Hablar solo: el secreto cerebral para combatir el estrés

¿Te has encontrado balbuceando a solas mientras intentas cocinar o te pierdes en una maraña de tareas? No estás solo. La psicología cognitiva revela un hábito sorprendentemente común: hablar en voz alta para organizar tus pensamientos y regular tus emociones.

Un don ancestral, una herramienta poderosa

Durante décadas, los investigadores han estudiado este ‘self-talk’ – como lo denominan – y han descubierto que no es un síntoma de estrés o soledad, sino una función mental fundamental, arraigada en nuestra infancia y esencial para un pensamiento claro. Lev Vygotsky, un pionero en la psicología, lo describió como un mecanismo que transforma ideas nebulosas en conceptos concretos y manejables, optimizando la toma de decisiones y la gestión de las emociones intensas.

Los estudios de neuroimagen, por ejemplo, han demostrado una conexión directa entre el ‘self-talk’ y redes neuronales implicadas en la memoria, la autorreferencia y la regulación emocional. Es como un ensayo cognitivo interno, una práctica que fortalece el cerebro.

Más allá de la simple necesidad: la sofisticación del proceso

Más allá de la simple necesidad: la sofisticación del proceso

Pero no es solo un simple ejercicio de auto-organización.
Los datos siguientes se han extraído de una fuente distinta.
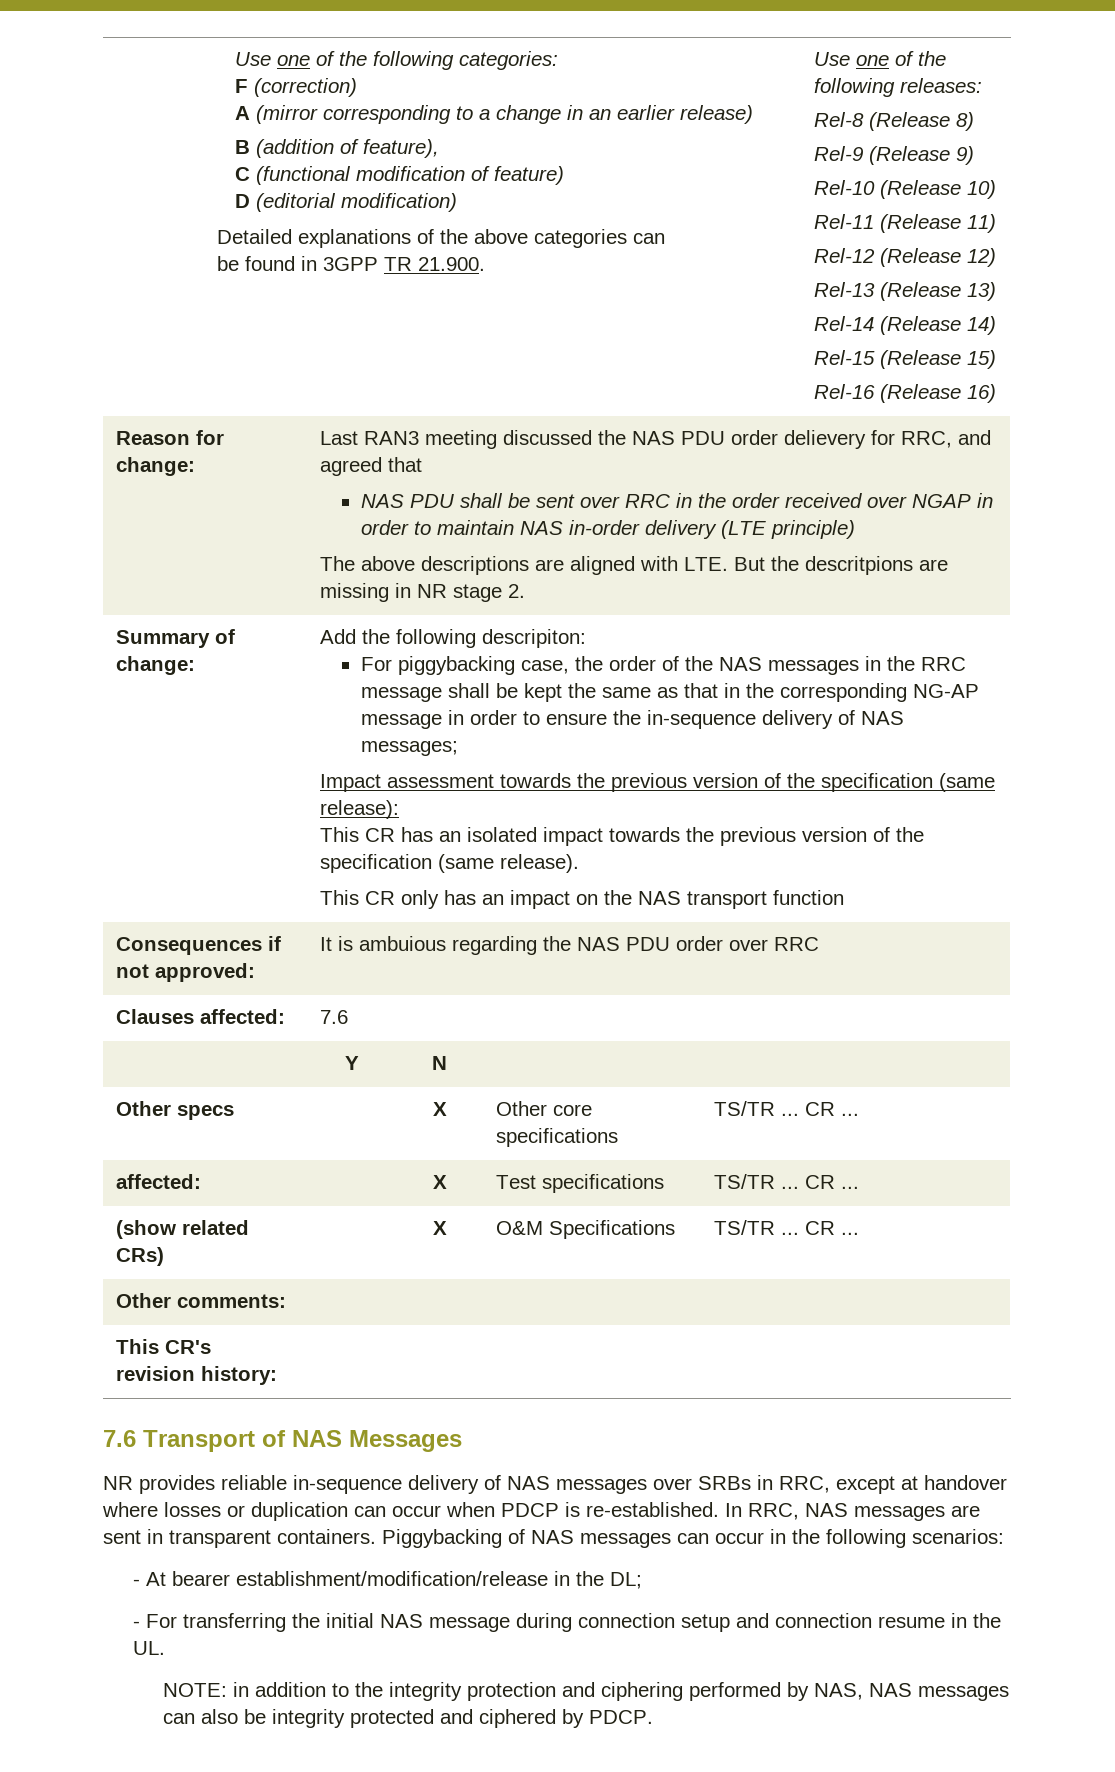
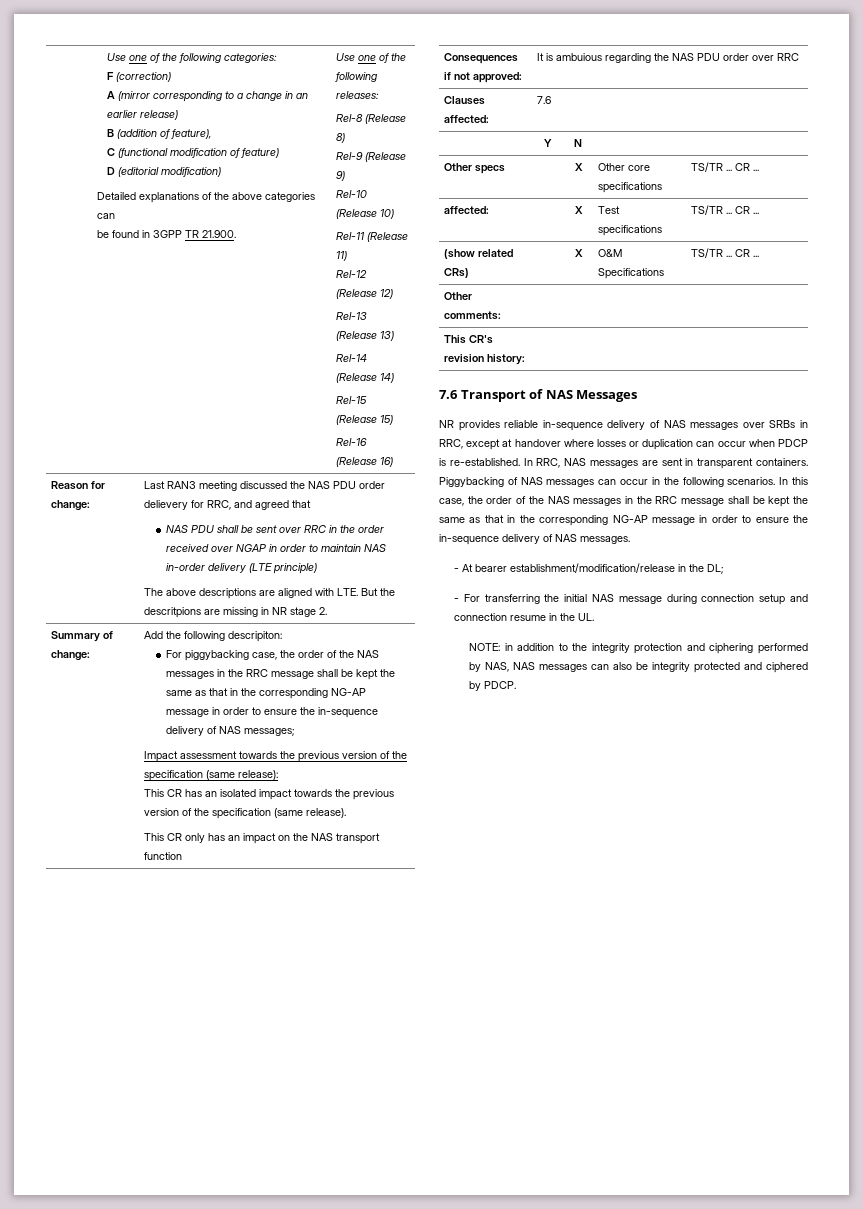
- Piggybacking of NAS messages can occur in the following scenarios:
+ Piggybacking of NAS messages can occur in the following scenarios. In this case, the order of the NAS messages in the RRC message shall be kept the same as that in the corresponding NG-AP message in order to ensure the in-sequence delivery of NAS messages.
El uso de nuestro propio nombre al hablarse a uno mismo, o incluso dirigirse a uno mismo en segunda o tercera persona, parece intensificar el efecto de autocontrol. Es una estrategia que, según Ethan Kross, neurocientífico, permite establecer límites y mantener un estado cognitivo estable, actuando como una especie de ‘autoayuda’ ante situaciones difíciles.

A medida que maduramos, esta capacidad evoluciona, convirtiéndose en una ventaja en el rendimiento cognitivo y la resolución de problemas. Decir “estoy nervioso por esta reunión” no es solo describir una sensación, sino una herramienta para regular esa ansiedad y mantener el sistema cognitivo en equilibrio.

Y, lo más importante, hablarse a uno mismo, en lugar de guardarse esos pensamientos, es una forma efectiva de procesarlos y darles forma. El lenguaje, en sí mismo, estructura y expresa las ideas, activando circuitos auditivos y motores que normalmente no se utilizan en el pensamiento silencioso.

La próxima vez que te encuentres perdido en tus pensamientos, recuerda: no estás loco. Simplemente estás utilizando una herramienta natural y poderosa que tu cerebro ha estado desarrollando durante toda tu vida.